# EXERCISE DETAILS:
Although the entries contain pictures, return everything else in them verbatim and omit the pictures.

# GIVEN DATA:

##########

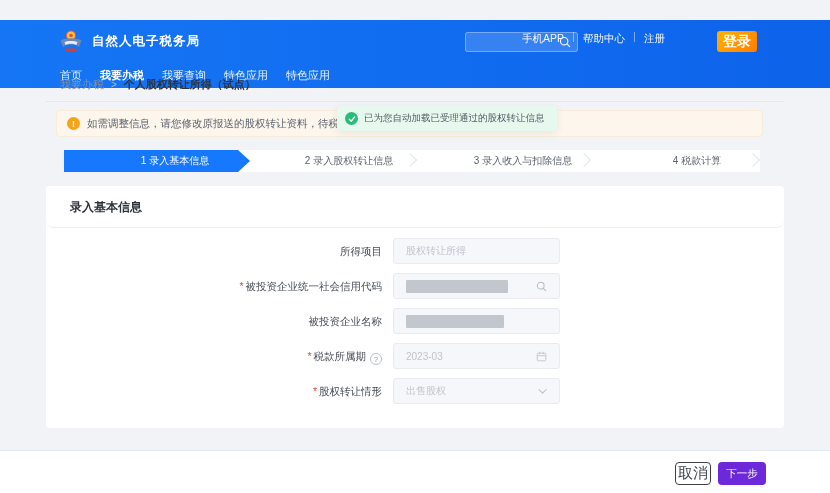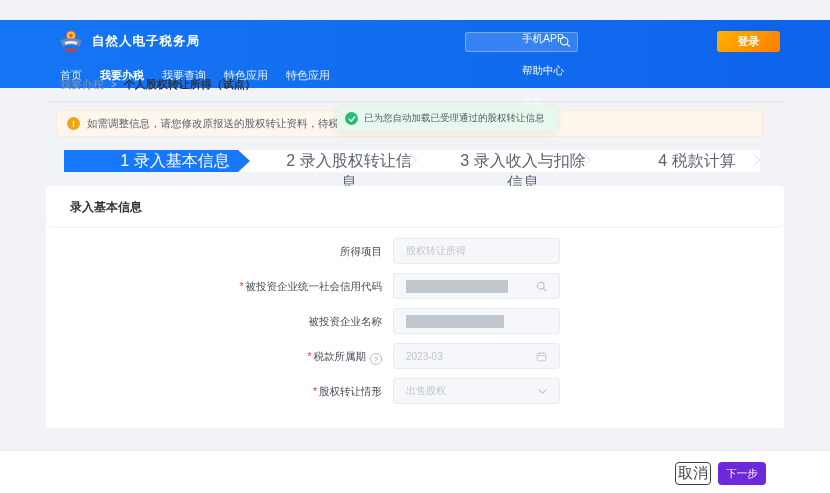--- a/index.html
+++ b/index.html
@@ -19,7 +19,7 @@
   .hsearch input { flex:1; height:100%; background:transparent; border:none; outline:none;
                    color:#fff; font-size:10px; padding:0 6px; min-width:0; }
   .hsearch .sicon { display:flex; margin-right:6px; }
-  .hlinks { position:absolute; left:522px; top:12px; height:20px; display:flex; align-items:flex-start; gap:9px;flex-direction:column; }
+  .hlinks { position:absolute; left:522px; top:12px; height:20px; display:flex; align-items:flex-start; gap:9px; }
   .hlinks a { color:rgba(255,255,255,.95); font-size:10.5px; text-decoration:none; cursor:pointer; }
   .vsep { width:1px; height:10px; background:rgba(255,255,255,.45); }
   .login-btn { position:absolute; left:717px; top:11px; width:63px; height:21px;

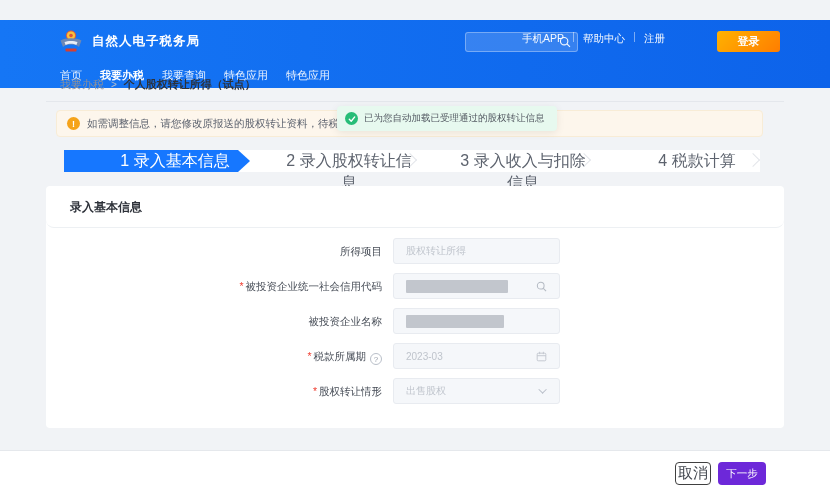--- a/index.html
+++ b/index.html
@@ -22,9 +22,9 @@
   .hlinks { position:absolute; left:522px; top:12px; height:20px; display:flex; align-items:flex-start; gap:9px; }
   .hlinks a { color:rgba(255,255,255,.95); font-size:10.5px; text-decoration:none; cursor:pointer; }
   .vsep { width:1px; height:10px; background:rgba(255,255,255,.45); }
-  .login-btn { position:absolute; left:717px; top:11px; width:63px; height:21px;
+  .login-btn { position:absolute; left:717px; top:11px; width:40px; height:21px;
                background:linear-gradient(135deg,#ffb200,#ff7d00); border:none; border-radius:3px;
-               color:#fff; font-size:11px; font-weight:bold; cursor:pointer;
+               color:#fff; font-size:14px; font-weight:bold; cursor:pointer;
                font-family:inherit; }
   .mainnav { position:absolute; left:60px; top:44px; height:22px; display:flex; align-items:center; gap:18px; }
   .mainnav .nav-item { color:rgba(255,255,255,.9); font-size:11px; cursor:pointer; }

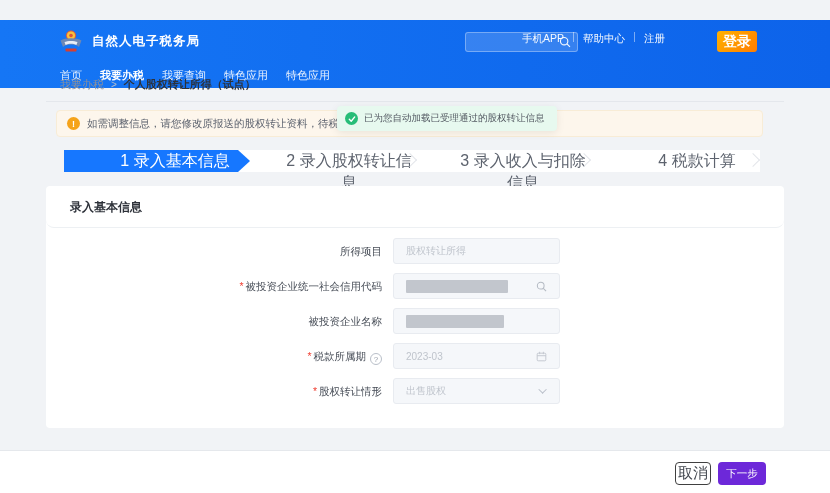--- a/index.html
+++ b/index.html
@@ -56,7 +56,7 @@
   
   .steps { position:absolute; left:64px; top:150px; width:696px; height:22px; background:#fff; }
   .step-label { position:absolute; top:0; width:174px; height:40px; line-height:22px;
-                text-align:center; font-size:16px; color:#5d636e;padding-left:48px; }
+                text-align:center; font-size:10px; color:#5d636e;padding-left:48px; }
   .step-active { position:absolute; left:0; top:0; width:186px; height:22px; background:#1677ff;
                  clip-path:polygon(0 0, calc(100% - 12px) 0, 100% 50%, calc(100% - 12px) 100%, 0 100%); }
   .step-active .step-label { color:#fff; left:0; }

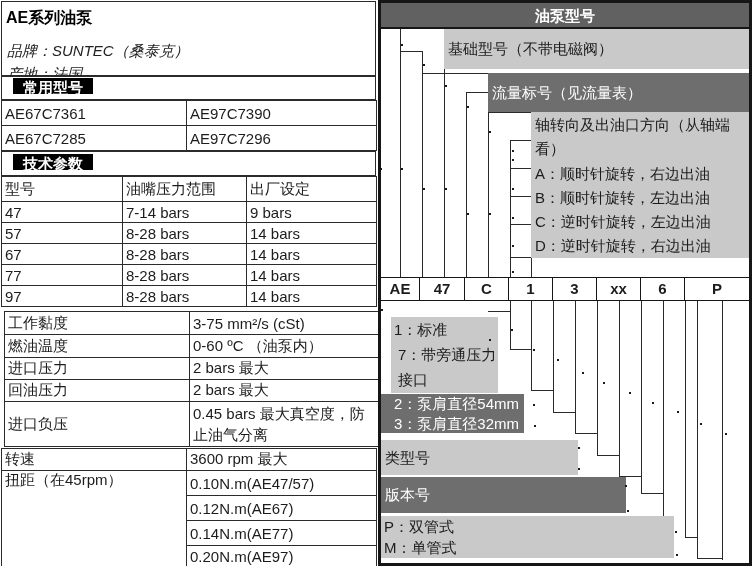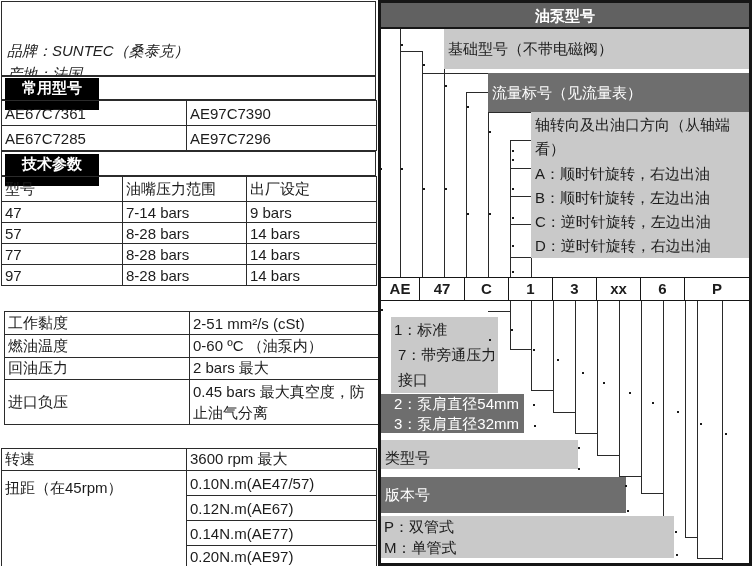--- a/index.html
+++ b/index.html
@@ -61,6 +61,7 @@
   <div class="left-panel">
 
     <div class="abs title-block">
+      <div class="product-title">AE系列油泵</div>
       <div class="italic-line" style="top:34px;">品牌：SUNTEC（桑泰克）</div>
       <div class="italic-line" style="top:57px;">产地：法国</div>
     </div>

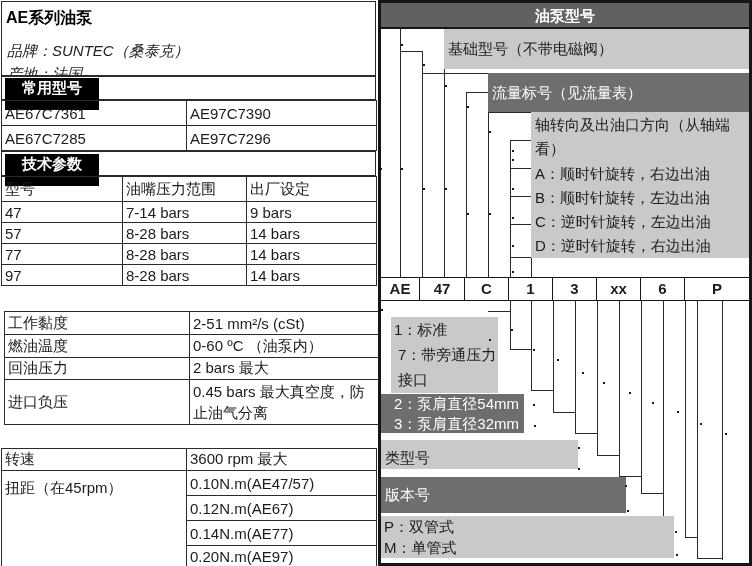--- a/index.html
+++ b/index.html
@@ -14,7 +14,7 @@
   .product-title { position:absolute; left:4px; top:6px; font-size:16px; font-weight:bold; color:#000; }
   .italic-line { position:absolute; left:5px; font-size:15px; font-style:italic; color:#222;margin-top:6px; }
   .hdr-row { left:1px; width:375px; height:24px; border:1px solid #2b2b2b; background:#fff; }
-  .black-band { position:absolute; left:3px; top:1px; height:32px; background:#000; color:#fff; font-weight:bold; font-size:15px; line-height:20px; padding:0 17px; white-space:nowrap; }
+  .black-band { position:absolute; left:11px; top:1px; height:16px; background:#000; color:#fff; font-weight:bold; font-size:15px; line-height:20px; padding:0 10px; white-space:nowrap; }
   table { border-collapse:collapse; table-layout:fixed; width:375px; }
   td { border:1px solid #2b2b2b; font-size:15px; padding:0 3px; vertical-align:middle; overflow:hidden; }
   .t-models { position:absolute; left:1px; top:100px; }

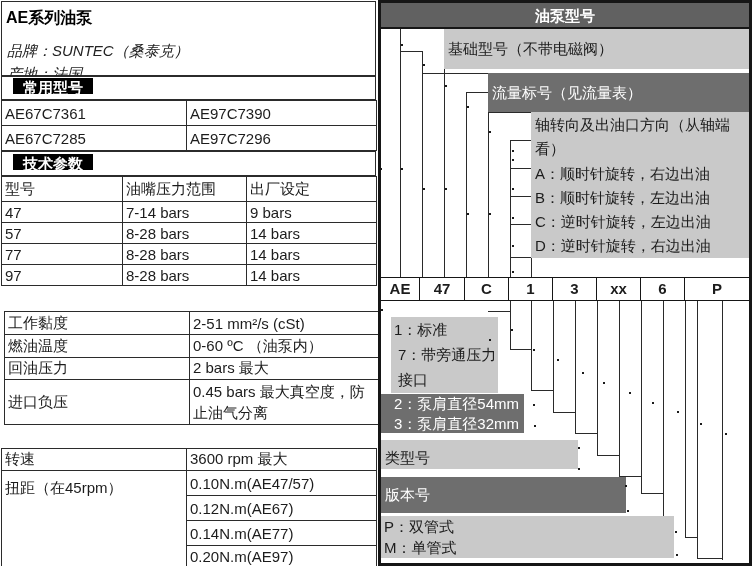--- a/index.html
+++ b/index.html
@@ -110,6 +110,11 @@
       </tr>
       <tr>
         <td>57</td>
+        <td>8-28 bars</td>
+        <td>14 bars</td>
+      </tr>
+      <tr>
+        <td>67</td>
         <td>8-28 bars</td>
         <td>14 bars</td>
       </tr>

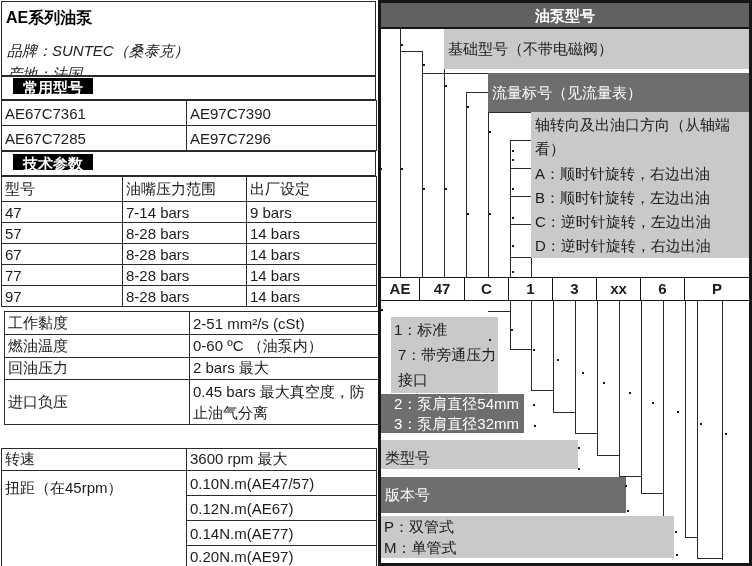--- a/index.html
+++ b/index.html
@@ -139,7 +139,7 @@
       <tbody>
           <tr style="height:23px">
         <td>工作黏度</td>
-        <td>2-51 mm²/s (cSt)</td>
+        <td>3-75 mm²/s (cSt)</td>
       </tr>
       <tr style="height:23px">
         <td>燃油温度</td>

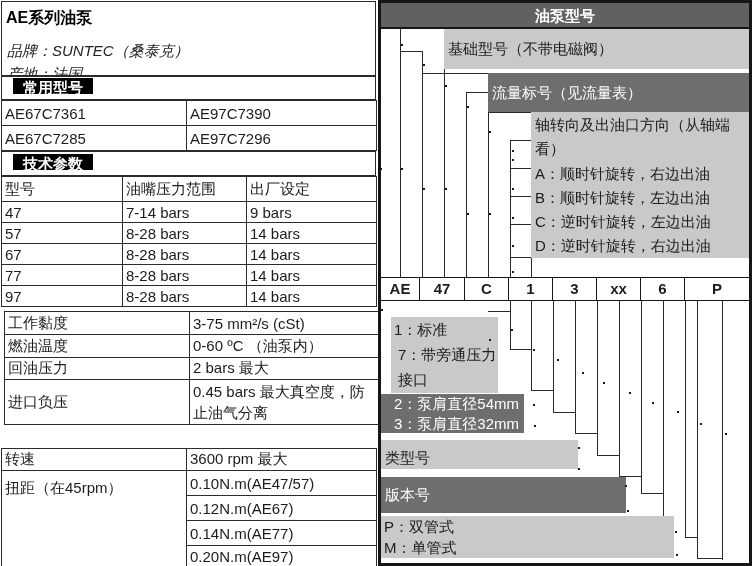--- a/index.html
+++ b/index.html
@@ -144,6 +144,10 @@
       <tr style="height:23px">
         <td>燃油温度</td>
         <td>0-60 ºC （油泵内）</td>
+      </tr>
+      <tr style="height:22px">
+        <td>进口压力</td>
+        <td>2 bars 最大</td>
       </tr>
       <tr style="height:22px">
         <td>回油压力</td>

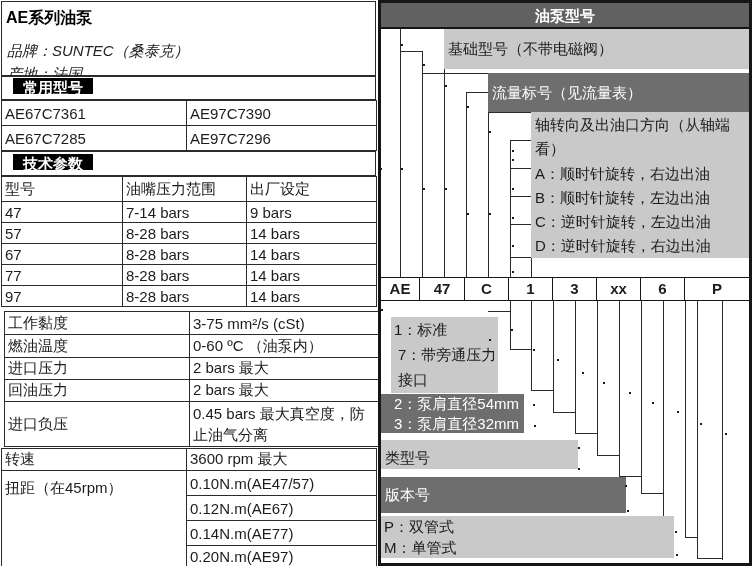--- a/index.html
+++ b/index.html
@@ -46,7 +46,7 @@
   .std-l2 { line-height:25px; padding-left:7px; }
   .band-shoulder { left:3px; top:394px; width:143px; height:39px; padding:0; }
   .sh-line { height:19.5px; line-height:19.5px; padding-left:13px; white-space:nowrap; }
-  .band-type   { left:3px; top:440px; width:197px; height:29px; line-height:35px; }
+  .band-type   { left:3px; top:440px; width:197px; height:35px; line-height:35px; }
   .band-ver    { left:3px; top:477px; width:245px; height:36px; line-height:36px; }
   .band-pipe   { left:3px; top:516px; width:293px; height:42px; padding:0; }
   .pipe-line { height:21px; line-height:21px; padding-left:3px; }

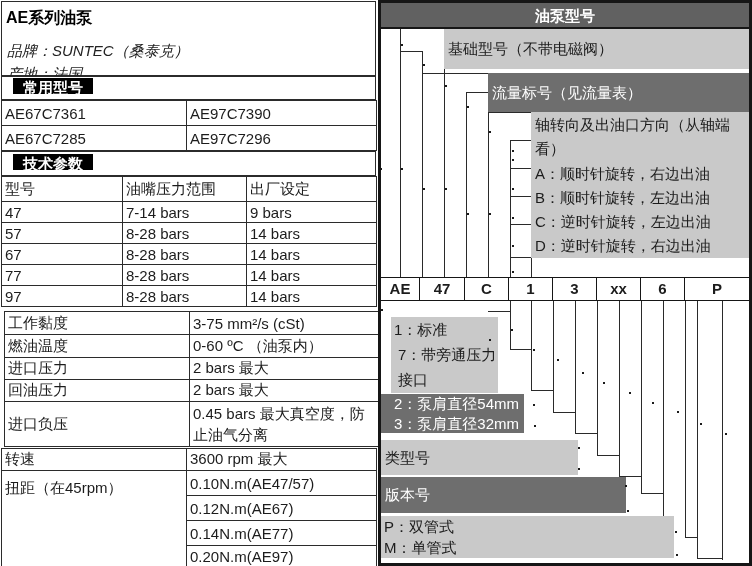--- a/index.html
+++ b/index.html
@@ -24,7 +24,7 @@
   .t-press tr { height:21px; }
   .t-specs { position:absolute; left:4px; top:311px; }
   .t-speed { position:absolute; left:1px; top:448px; }
-  .vtop { vertical-align:top; padding-top:8px; }
+  .vtop { vertical-align:top; padding-top:0; }
 
   
   .right-panel { position:absolute; left:378px; top:0; width:374px; height:566px; background:#fff; }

##########

# RESPONSE BOX:
--- a/index.html
+++ b/index.html
@@ -19,7 +19,7 @@
   .hsearch input { flex:1; height:100%; background:transparent; border:none; outline:none;
                    color:#fff; font-size:10px; padding:0 6px; min-width:0; }
   .hsearch .sicon { display:flex; margin-right:6px; }
-  .hlinks { position:absolute; left:522px; top:12px; height:20px; display:flex; align-items:flex-start; gap:9px;flex-direction:column; }
+  .hlinks { position:absolute; left:522px; top:12px; height:20px; display:flex; align-items:flex-start; gap:9px; }
   .hlinks a { color:rgba(255,255,255,.95); font-size:10.5px; text-decoration:none; cursor:pointer; }
   .vsep { width:1px; height:10px; background:rgba(255,255,255,.45); }
   .login-btn { position:absolute; left:717px; top:11px; width:63px; height:21px;

--- a/index.html
+++ b/index.html
@@ -22,9 +22,9 @@
   .hlinks { position:absolute; left:522px; top:12px; height:20px; display:flex; align-items:flex-start; gap:9px; }
   .hlinks a { color:rgba(255,255,255,.95); font-size:10.5px; text-decoration:none; cursor:pointer; }
   .vsep { width:1px; height:10px; background:rgba(255,255,255,.45); }
-  .login-btn { position:absolute; left:717px; top:11px; width:63px; height:21px;
+  .login-btn { position:absolute; left:717px; top:11px; width:40px; height:21px;
                background:linear-gradient(135deg,#ffb200,#ff7d00); border:none; border-radius:3px;
-               color:#fff; font-size:11px; font-weight:bold; cursor:pointer;
+               color:#fff; font-size:14px; font-weight:bold; cursor:pointer;
                font-family:inherit; }
   .mainnav { position:absolute; left:60px; top:44px; height:22px; display:flex; align-items:center; gap:18px; }
   .mainnav .nav-item { color:rgba(255,255,255,.9); font-size:11px; cursor:pointer; }

--- a/index.html
+++ b/index.html
@@ -56,7 +56,7 @@
   
   .steps { position:absolute; left:64px; top:150px; width:696px; height:22px; background:#fff; }
   .step-label { position:absolute; top:0; width:174px; height:40px; line-height:22px;
-                text-align:center; font-size:16px; color:#5d636e;padding-left:48px; }
+                text-align:center; font-size:10px; color:#5d636e;padding-left:48px; }
   .step-active { position:absolute; left:0; top:0; width:186px; height:22px; background:#1677ff;
                  clip-path:polygon(0 0, calc(100% - 12px) 0, 100% 50%, calc(100% - 12px) 100%, 0 100%); }
   .step-active .step-label { color:#fff; left:0; }

--- a/index.html
+++ b/index.html
@@ -61,6 +61,7 @@
   <div class="left-panel">
 
     <div class="abs title-block">
+      <div class="product-title">AE系列油泵</div>
       <div class="italic-line" style="top:34px;">品牌：SUNTEC（桑泰克）</div>
       <div class="italic-line" style="top:57px;">产地：法国</div>
     </div>

--- a/index.html
+++ b/index.html
@@ -14,7 +14,7 @@
   .product-title { position:absolute; left:4px; top:6px; font-size:16px; font-weight:bold; color:#000; }
   .italic-line { position:absolute; left:5px; font-size:15px; font-style:italic; color:#222;margin-top:6px; }
   .hdr-row { left:1px; width:375px; height:24px; border:1px solid #2b2b2b; background:#fff; }
-  .black-band { position:absolute; left:3px; top:1px; height:32px; background:#000; color:#fff; font-weight:bold; font-size:15px; line-height:20px; padding:0 17px; white-space:nowrap; }
+  .black-band { position:absolute; left:11px; top:1px; height:16px; background:#000; color:#fff; font-weight:bold; font-size:15px; line-height:20px; padding:0 10px; white-space:nowrap; }
   table { border-collapse:collapse; table-layout:fixed; width:375px; }
   td { border:1px solid #2b2b2b; font-size:15px; padding:0 3px; vertical-align:middle; overflow:hidden; }
   .t-models { position:absolute; left:1px; top:100px; }

--- a/index.html
+++ b/index.html
@@ -110,6 +110,11 @@
       </tr>
       <tr>
         <td>57</td>
+        <td>8-28 bars</td>
+        <td>14 bars</td>
+      </tr>
+      <tr>
+        <td>67</td>
         <td>8-28 bars</td>
         <td>14 bars</td>
       </tr>

--- a/index.html
+++ b/index.html
@@ -139,7 +139,7 @@
       <tbody>
           <tr style="height:23px">
         <td>工作黏度</td>
-        <td>2-51 mm²/s (cSt)</td>
+        <td>3-75 mm²/s (cSt)</td>
       </tr>
       <tr style="height:23px">
         <td>燃油温度</td>

--- a/index.html
+++ b/index.html
@@ -144,6 +144,10 @@
       <tr style="height:23px">
         <td>燃油温度</td>
         <td>0-60 ºC （油泵内）</td>
+      </tr>
+      <tr style="height:22px">
+        <td>进口压力</td>
+        <td>2 bars 最大</td>
       </tr>
       <tr style="height:22px">
         <td>回油压力</td>

--- a/index.html
+++ b/index.html
@@ -46,7 +46,7 @@
   .std-l2 { line-height:25px; padding-left:7px; }
   .band-shoulder { left:3px; top:394px; width:143px; height:39px; padding:0; }
   .sh-line { height:19.5px; line-height:19.5px; padding-left:13px; white-space:nowrap; }
-  .band-type   { left:3px; top:440px; width:197px; height:29px; line-height:35px; }
+  .band-type   { left:3px; top:440px; width:197px; height:35px; line-height:35px; }
   .band-ver    { left:3px; top:477px; width:245px; height:36px; line-height:36px; }
   .band-pipe   { left:3px; top:516px; width:293px; height:42px; padding:0; }
   .pipe-line { height:21px; line-height:21px; padding-left:3px; }

--- a/index.html
+++ b/index.html
@@ -24,7 +24,7 @@
   .t-press tr { height:21px; }
   .t-specs { position:absolute; left:4px; top:311px; }
   .t-speed { position:absolute; left:1px; top:448px; }
-  .vtop { vertical-align:top; padding-top:8px; }
+  .vtop { vertical-align:top; padding-top:0; }
 
   
   .right-panel { position:absolute; left:378px; top:0; width:374px; height:566px; background:#fff; }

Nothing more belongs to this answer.